Un ou plusieurs mâles peuvent participer à l’accouplement afin de participer au succès de la reproduction. Après deux jours d’efforts et des dizaines d’accouplement, la femelle libère entre 1 500 et 15 000 ovules, puis retourne dans sa rivière d’origine. Les mâles continuent de leur côté leur lutte territoriale.
Après une vingtaine de jours d’incubation à 10 °C, les alevins, mesurant 15 à 20 mm, restent environ 8 jours à l’abri sous le gravier avant de s’installer en berge dans des zones à faible courant. Ils se tiennent alors près de la surface. Après trois à quatre semaines, ils atteignent 4 cm et arborent des marques de parr, taches verticales sombres typiques que l’on retrouve sur les flancs des jeunes Salmonidés (ombres, saumons). Ils quittent alors les bordures pour descendre au fond, dans des courants plus vifs.

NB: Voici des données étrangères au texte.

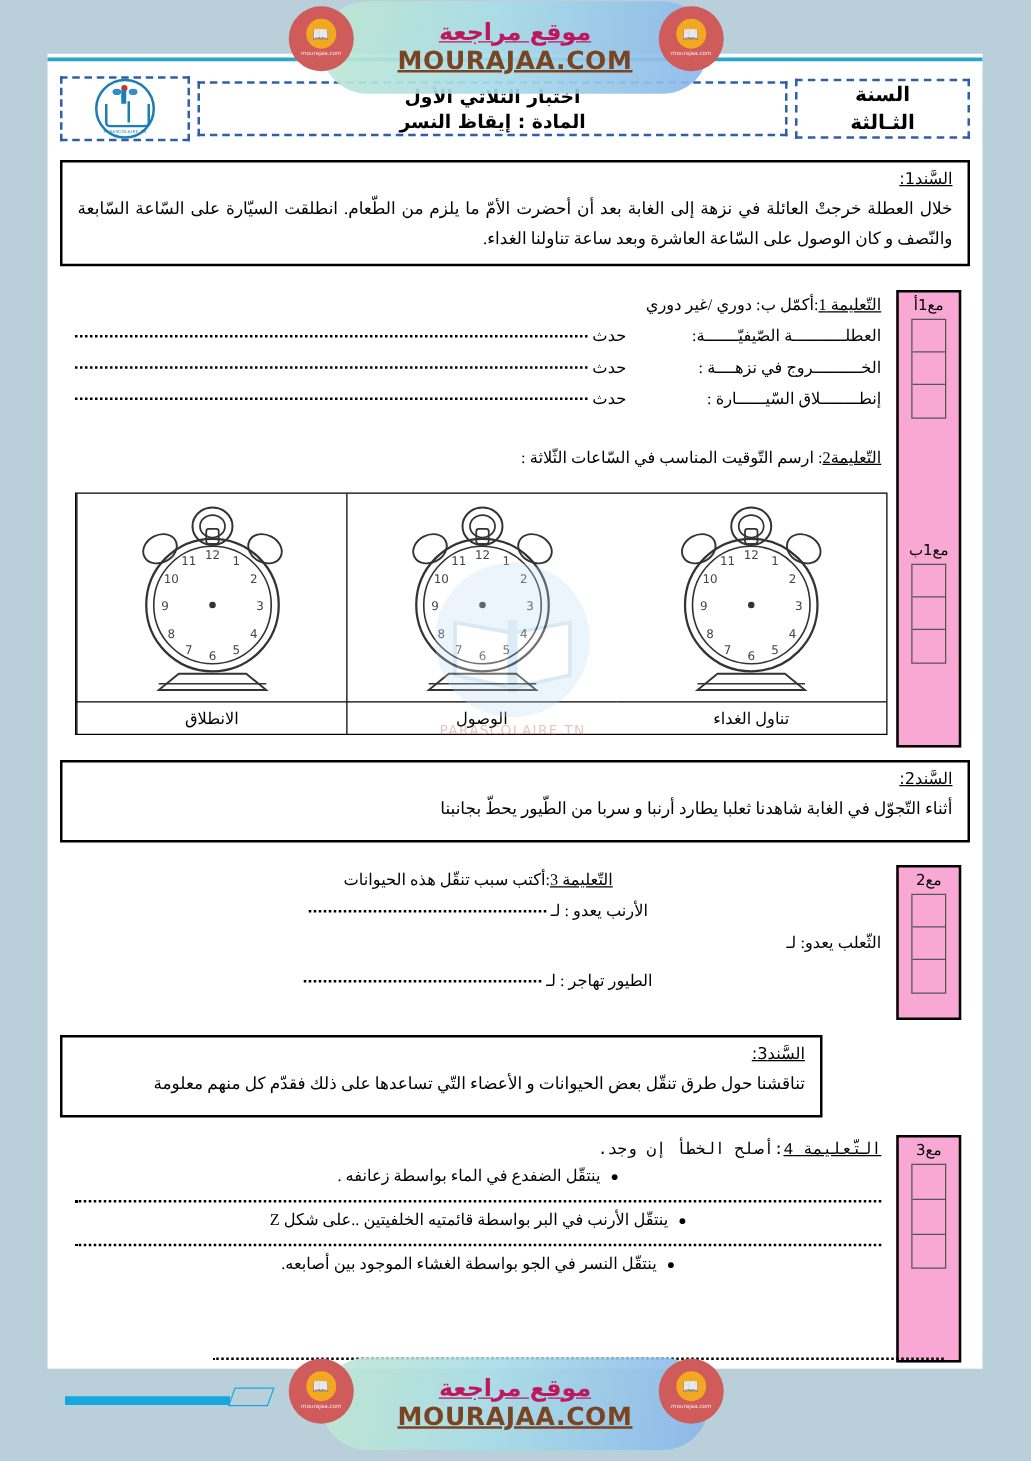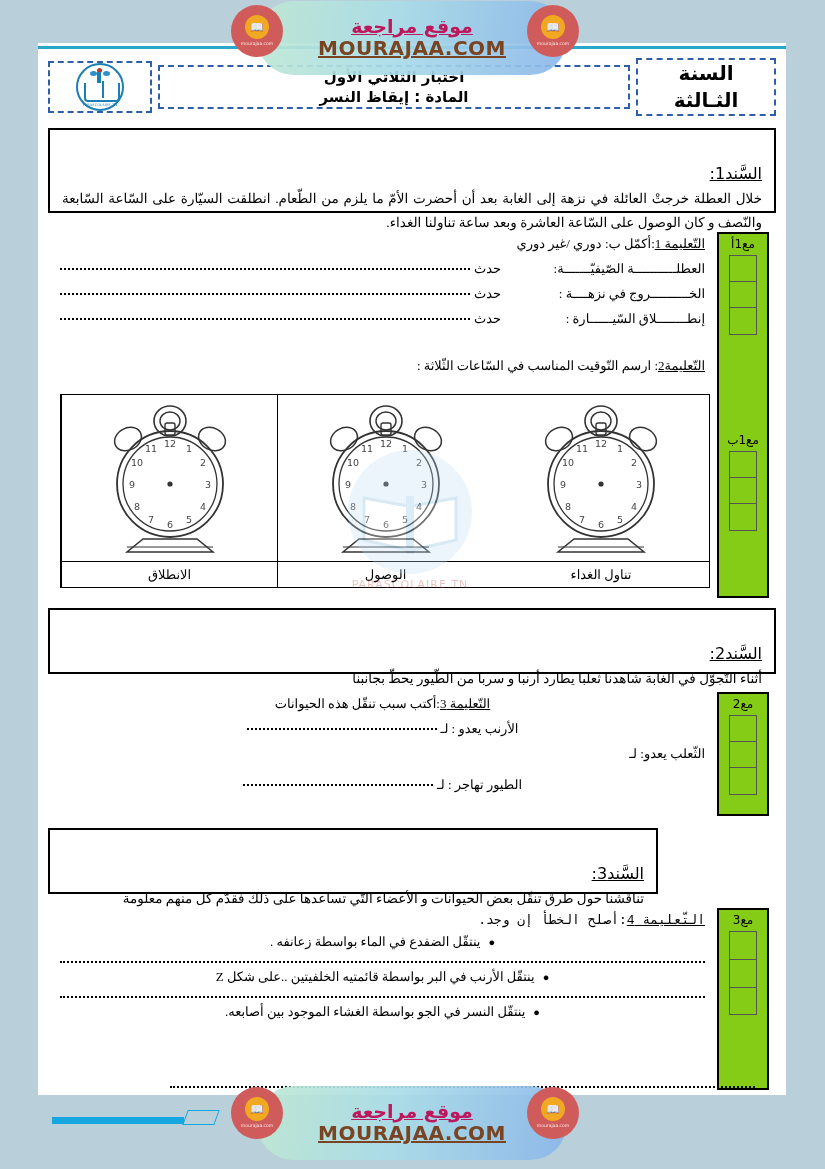--- a/index.html
+++ b/index.html
@@ -58,21 +58,21 @@
   .hdr-year { width: 140px; flex-direction: column; }
 
   .hdr-center-line, .hdr-year-line {
     font-family: "DejaVu Sans", sans-serif;
     font-weight: bold;
     color: #000;
     line-height: 1.35;
     white-space: nowrap;
   }
   .hdr-center-line { font-size: 15px; }
-  .hdr-year-line { font-size: 20px; }
+  .hdr-year-line { font-size: 16px; }
 
   .logo-circle {
     width: 44px; height: 44px;
     border-radius: 50%;
     border: 2px solid #1b7fb5;
     position: relative;
     background: #fff;
   }
   .logo-book {
     position: absolute;
@@ -115,26 +115,25 @@
 
   
   .doc-box {
     position: absolute;
     border: 2px solid #000;
     box-sizing: border-box;
     background: #fff;
     padding: 6px 12px 8px 12px;
   }
   .doc-label {
-    font-size: 16px;
+    font-size: 13px;
     text-decoration: underline;
     font-family: "DejaVu Sans", sans-serif;
     text-align: right;
     margin-bottom: 4px;
-    margin-top: 28px;
   }
   .doc-text {
     font-size: 13.5px;
     line-height: 1.75;
     text-align: justify;
     text-align-last: right;
     direction: rtl;
     font-family: "Liberation Serif", serif;
   }
 
@@ -164,21 +163,21 @@
     flex: 1;
     border-bottom: 2px dotted #000;
     transform: translateY(-3px);
   }
 
   
   .score-col {
     position: absolute;
     border: 2px solid #000;
     box-sizing: border-box;
-    background: #84cc16;
+    background: #f9a8d4;
     width: 52px;
     display: flex;
     flex-direction: column;
     align-items: center;
   }
   .score-title {
     font-size: 12px;
     font-family: "DejaVu Sans", sans-serif;
     margin: 3px 0 4px 0;
     direction: rtl;

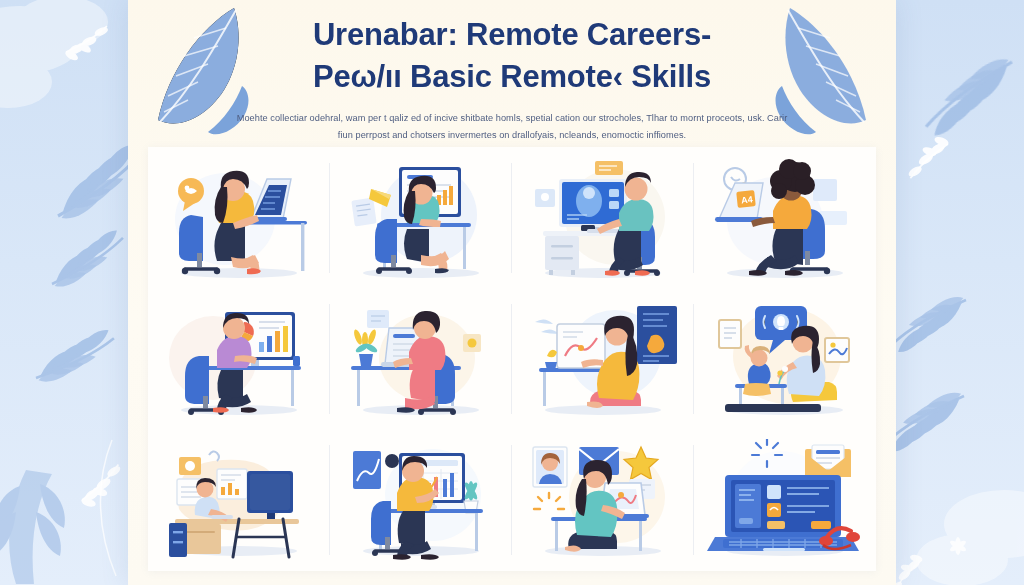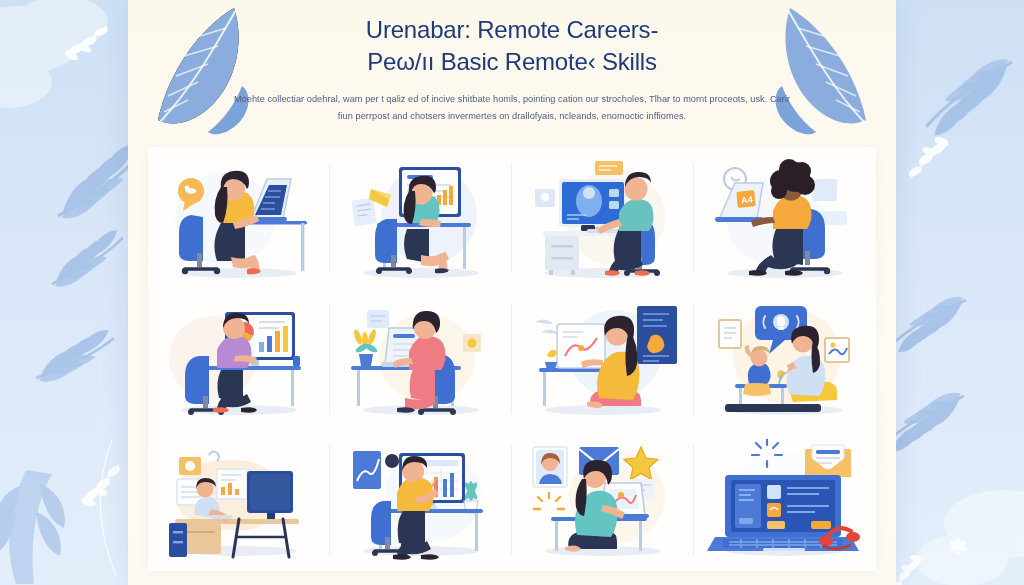--- a/index.html
+++ b/index.html
@@ -21,21 +21,21 @@
     box-shadow:0 0 26px rgba(90,120,170,.16);
     overflow:hidden;
   }
   .card-feather{ position:absolute; pointer-events:none; }
   .feather-l{ left:2px; top:-6px; }
   .feather-r{ right:2px; top:-6px; transform:scaleX(-1); }
 
   
   .header{ position:absolute; left:0; top:14px; width:100%; text-align:center; padding:0 92px; }
   .title{
-    font-size:24px; font-weight:normal; color:#1f3a78;
+    font-size:31px; font-weight:bold; color:#1f3a78;
     line-height:1.34; letter-spacing:-.2px;
   }
   .title .ln{ display:block; }
   .subtitle{
     margin-top:13px; font-size:9.2px; color:#4e5d80;
     line-height:1.85; letter-spacing:.05px; padding:0 12px;
   }
 
   
   .grid-panel{
@@ -162,21 +162,21 @@
       </g>
       <path d="M104,88 C98,104 86,122 70,134 C78,140 96,134 106,118 C114,104 110,92 104,88Z" fill="#7ba3da"></path>
     </g>
   </svg>
 
   <div class="header">
     <div class="title">
       <span class="ln">Urenabar: Remote  Careers-</span>
       <span class="ln">Peω/ıı Basic Remote‹ Skills</span>
     </div>
-    <div class="subtitle">Moehte collectiar odehral, wam per t qaliz ed of incive shitbate homls, pointing cation our strocholes, Tlhar to mornt proceots, usk. Carir fiun perrpost and chotsers invermertes on drallofyais, ncleands, enomoctic inffiomes.</div>
+    <div class="subtitle">Moehte collectiar odehral, wam per t qaliz ed of incive shitbate homls, spetial cation our strocholes, Tlhar to mornt proceots, usk. Carir fiun perrpost and chotsers invermertes on drallofyais, ncleands, enomoctic inffiomes.</div>
   </div>
 
   <div class="grid-panel">
     <div class="grid">
 
       <div class="cell">
         <span class="sr">Woman in yellow top typing on a laptop at a desk, seated in a blue office chair, chat bubble icon</span>
         <svg width="168" height="130" viewBox="0 0 168 130">
           <ellipse cx="84" cy="120" rx="58" ry="5" fill="#e8edf5"></ellipse>
           <ellipse cx="70" cy="66" rx="50" ry="46" fill="#f5f8fd"></ellipse>

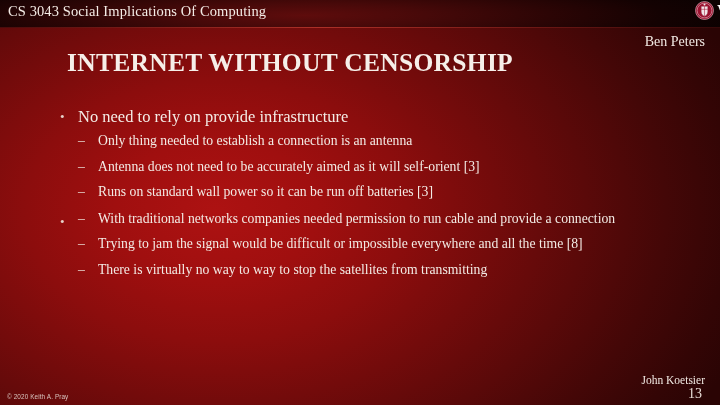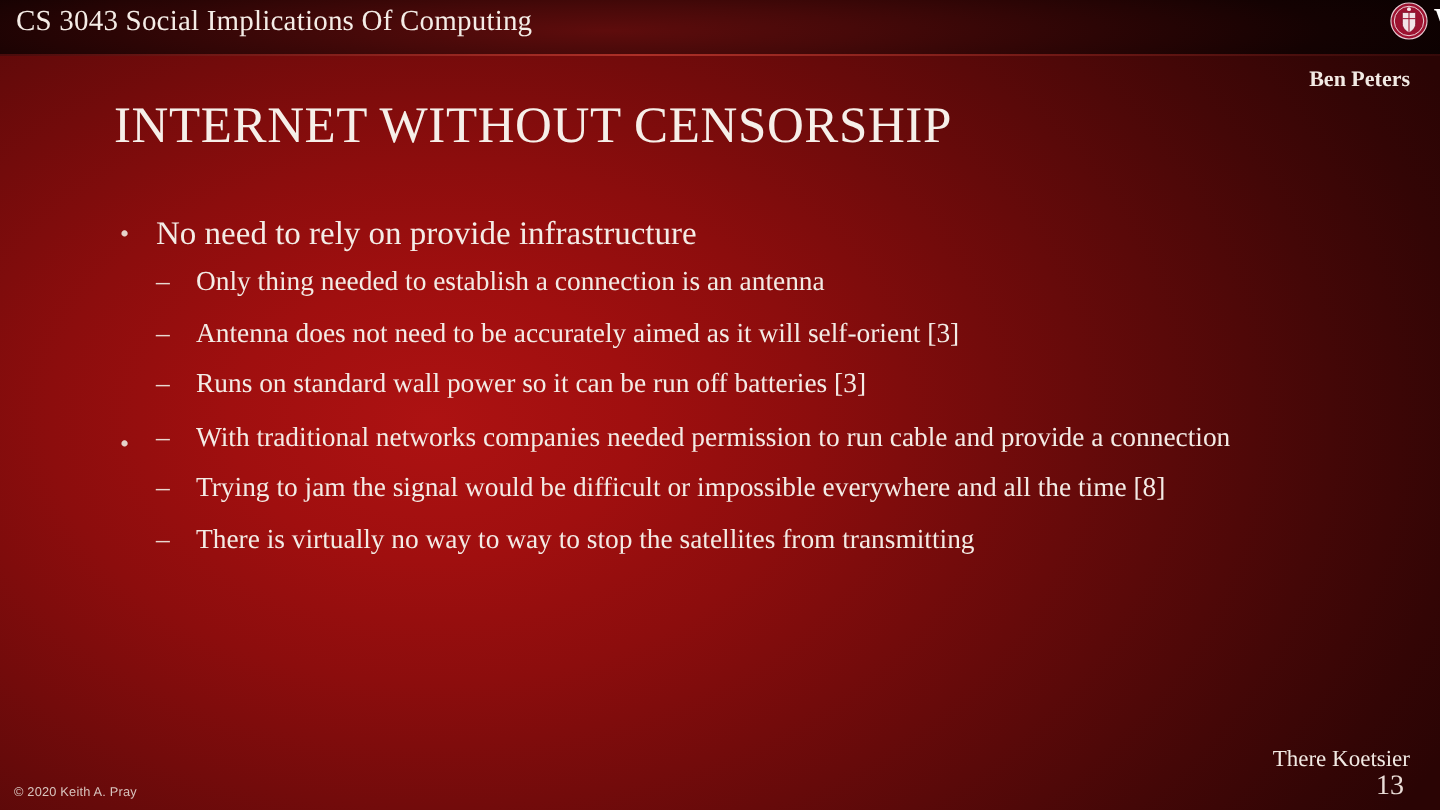--- a/index.html
+++ b/index.html
@@ -91,35 +91,35 @@
     letter-spacing: -0.3px;
     line-height: 19px;
     font-family: "Liberation Serif", "DejaVu Serif", serif;
   }
 
   
   #presenter-name {
     position: absolute;
     right: 15px;
     top: 34px;
-    font-size: 11px;
+    font-size: 14px;
     color: #f2eae4;
     white-space: nowrap;
-    font-weight: bold;
   }
 
   
   #slide-title {
     position: absolute;
-    left: 57px;
+    left: 67px;
     top: 48px;
     font-size: 25.5px;
     color: #f6efe9;
     letter-spacing: 0.3px;
     white-space: nowrap;
+    font-weight: bold;
   }
 
   
   #body {
     position: absolute;
     left: 57px;
     top: 104px;
     width: 625px;
   }
 
@@ -252,16 +252,16 @@
     </div>
 
     <div class="bullet2 sp-top">
       <span class="glyph">–</span>
       <span class="txt">There is virtually no way to way to stop the satellites from transmitting</span>
     </div>
 
   </div>
 
   <div id="copyright">© 2020 Keith A. Pray</div>
-  <div id="source-credit">There Koetsier</div>
+  <div id="source-credit">John Koetsier</div>
   <div id="page-number">13</div>
 
 </div>
 
 </body></html>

La croissance de l’ombre commun est très rapide : en un hiver, ils atteignent 12 à 18 cm, et 20 à 32 cm au second.
Les adultes sont capables de retrouver leur cours d’eau d’origine pour se reproduire, grâce à un comportement de homing (retour au site de naissance).
Alimentation
L’ombre commun est un prédateur à vue doté d’une excellente vision, qui sélectionne ses proies avec précision.
Il se nourrit principalement d’insectes et de crustacés capturés dans les graviers ou en dérive dans le courant.
Statut de conservation
L’ombre commun figure dans la catégorie « vulnérable » (VU) de la Liste rouge des poissons d’eau douce de France métropolitaine (UICN, juillet 2019). Il est sensible au réchauffement, à la pollution et à l’aménagement des cours d’eau.
Le saviez-vous ?
💡 L’ombre commun arbore une grande nageoire dorsale, haute et colorée à reflets pourprés, qu’il déploie comme un « étendard ».
💡 Son nom scientifique, Thymallus, fait référence à la légère odeur de thym que dégagerait sa chair fraîchement sortie de l’eau.